Pain, so much pain, and he would have whimpered had he been alone.

This was bullshit. Gordon was running on his second adrenalin crash following the rescue then the attack, and all Virgil had done was bang his head slightly, right? Time to suck on some concrete and toughen the fuck up.

He reached up again, and this time the cry was torn from him.

"Virgil? You okay?"

Words were somewhere floating around in that darkness outside. He managed an "Mm-mm" as he closed his eyes and swore, softly, violently, against the rending of his body from inside.

No good. The lockers were out of reach. Staying in his half crouch he reached into one of the survival packs and rummaged until he found two protein bars and two bottles of water.

Then the agonising trip of five feet back into the cockpit to lower onto the jump-seat and wait for his muscles to stop screaming.

"Mmm, dead donkey, my favourite. Thanks, bro." Gordon took a bar from him and began busily chewing, his eyes back to staring at the blackness beyond their tiny bubble of light, hands keeping to their intricate pattern that meant Four stayed steady. "So – Virgil Grissom Tracy's tour of the art world?"

"Right. Yeah." Breathe through the pain, relax muscles twisted into knots, and summon up words to keep your brother awake in the face of exhaustion and the abyss. "So, Bauhaus…"

Another endless hour went by, Virgil's voice getting hoarse as he trawled through his considerable knowledge of art history, occasionally leavened by incorrect pop references to keep Gordon awake.

"Kosimoto redefined the use of colour and texture with his Freestyle Fury work in Kobe. Of course, that's when it was revealed Kylo Ren was in fact the long-lost grandmother of Jia'Lam."

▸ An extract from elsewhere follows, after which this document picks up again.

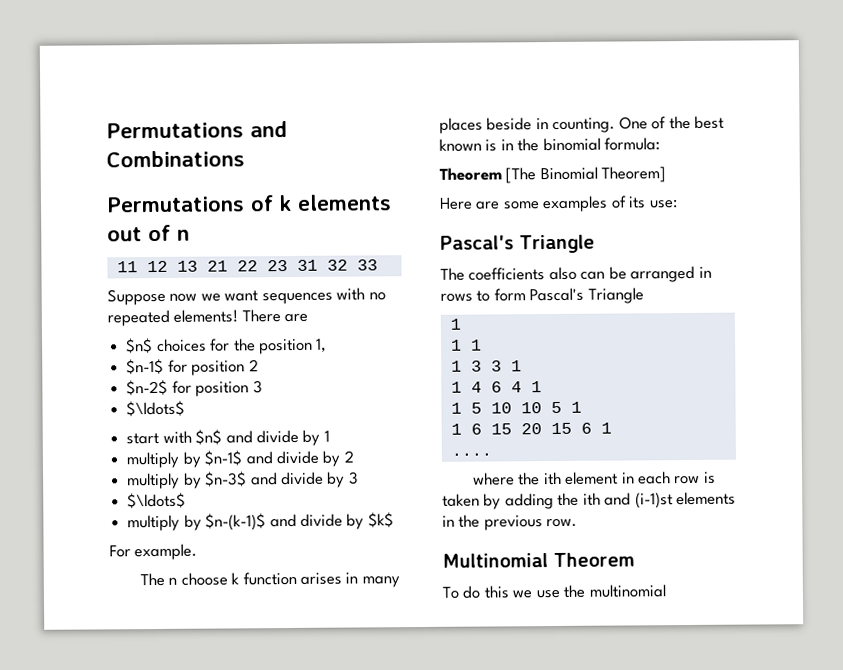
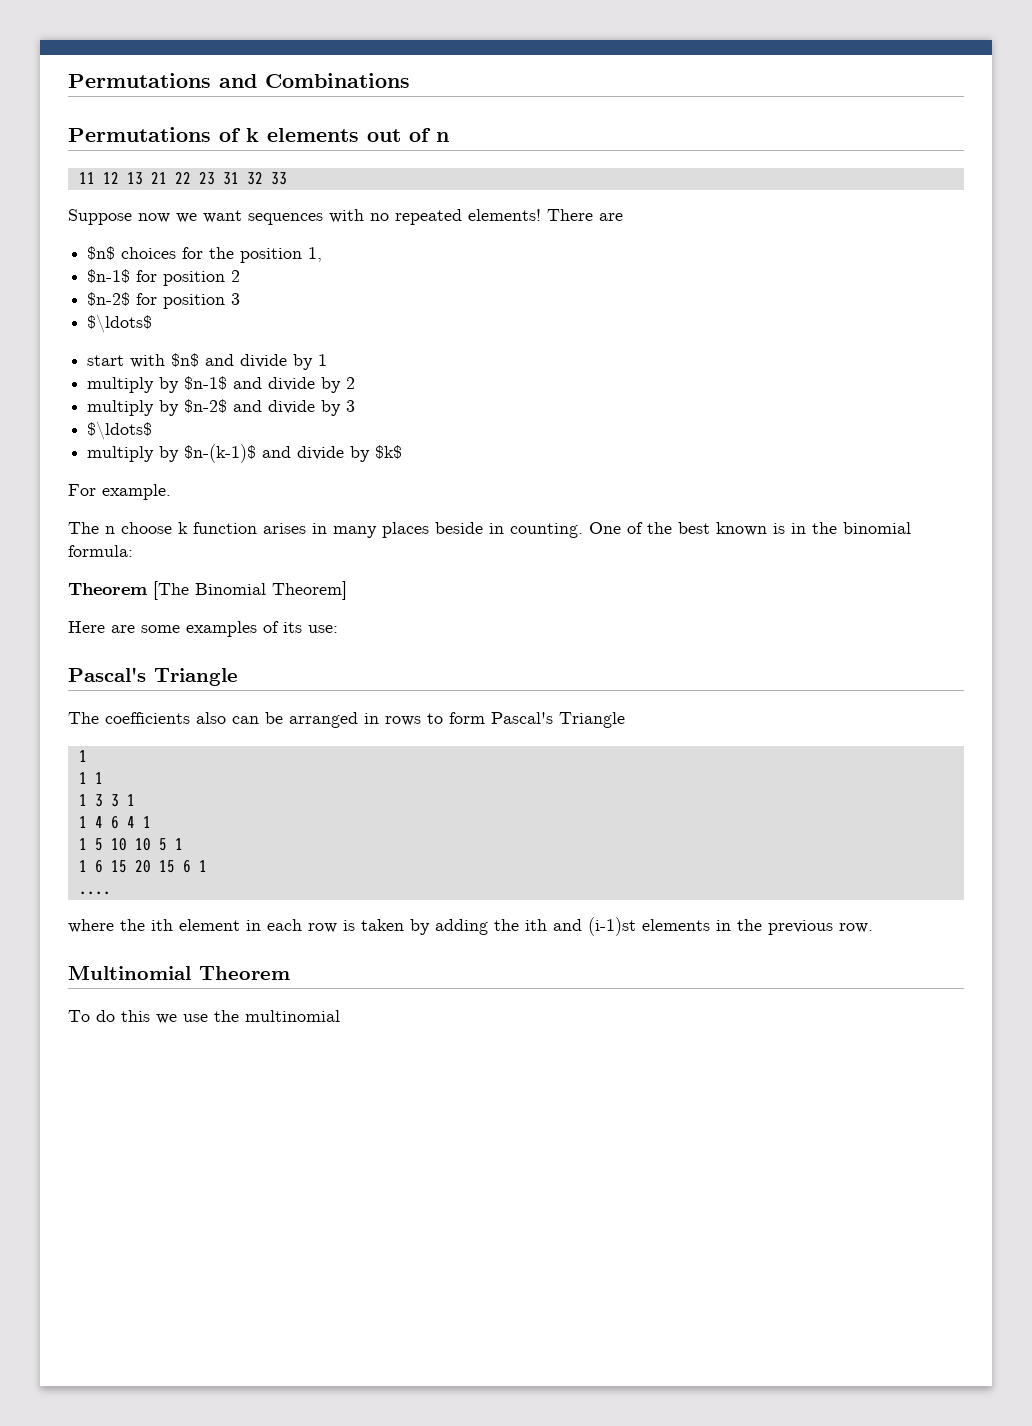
- multiply by $n-3$ and divide by 3
+ multiply by $n-2$ and divide by 3

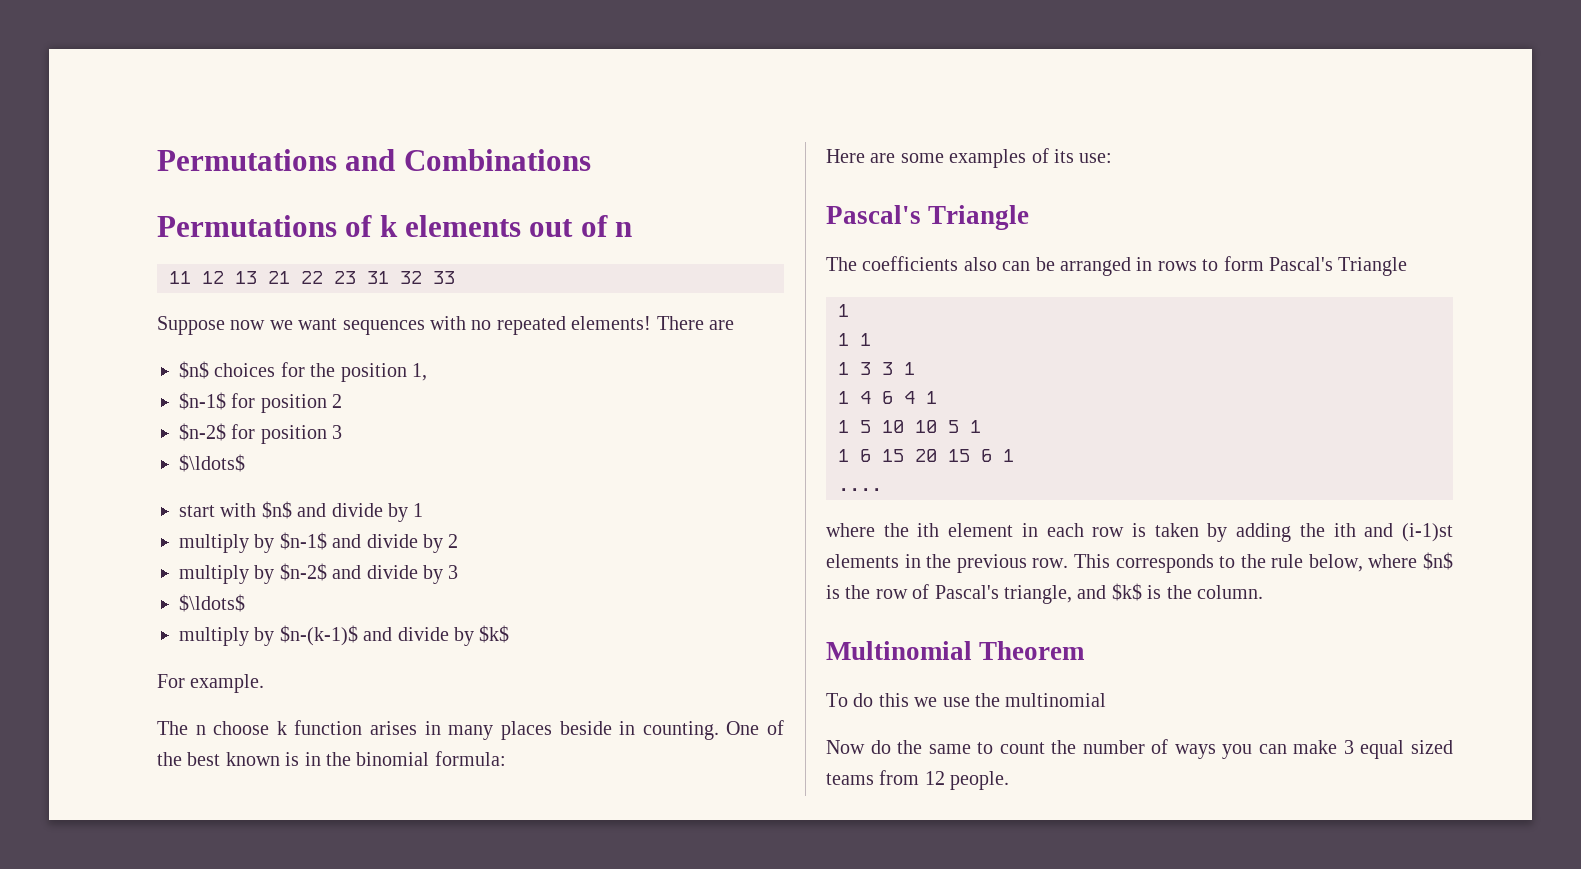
- Theorem [The Binomial Theorem]
+ This corresponds to the rule below, where $n$ is the row of Pascal's triangle, and $k$ is the column.
+ Now do the same to count the number of ways you can make 3 equal sized teams from 12 people.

No response from Gordon, and Virgil looked up, carefully.

"Gords?"

"Shhh."

Virgil's eyebrows raised. He couldn't recall the last time it was Gordon telling him to be quiet. But Gordon's head was tilted slightly, his eyes inward-looking, intent.

Four gave a minor tilt as if matching Gordon's head position, then bumped, slightly, as if she'd come up against a feather pillow. And then she dipped hard, sideways, Gordon wrestling the controls, bringing her back up as she sidled like a nervous horse, the motion getting worse until Virgil had to grab on to the bulkhead to stop from splaying into his brother.

"Easy girl, easy babe. It's okay, I got you." And Gordon was laughing, even as he worked, a sound so hollow with exhaustion that Virgil winced to hear it. "There's the current. We're heading south, into the North Sea." After a long minute of sickening see-sawing, Four settled, and Gordon slumped back, his breath leaving him in a whoosh.

"Okay. That's it. That's it." He reached up to adjust something Virgil couldn't see but knew to be the ballast control. "We just need to keep going south now. Virge, our ride's arrived."

A ride into darkness, 300 feet down in a dying sub, with an exhausted pilot and a crippled passenger. But something about that had Gordon grinning again, and for the moment, that was enough to bring the merest wisp of hope back into Virgil's heart.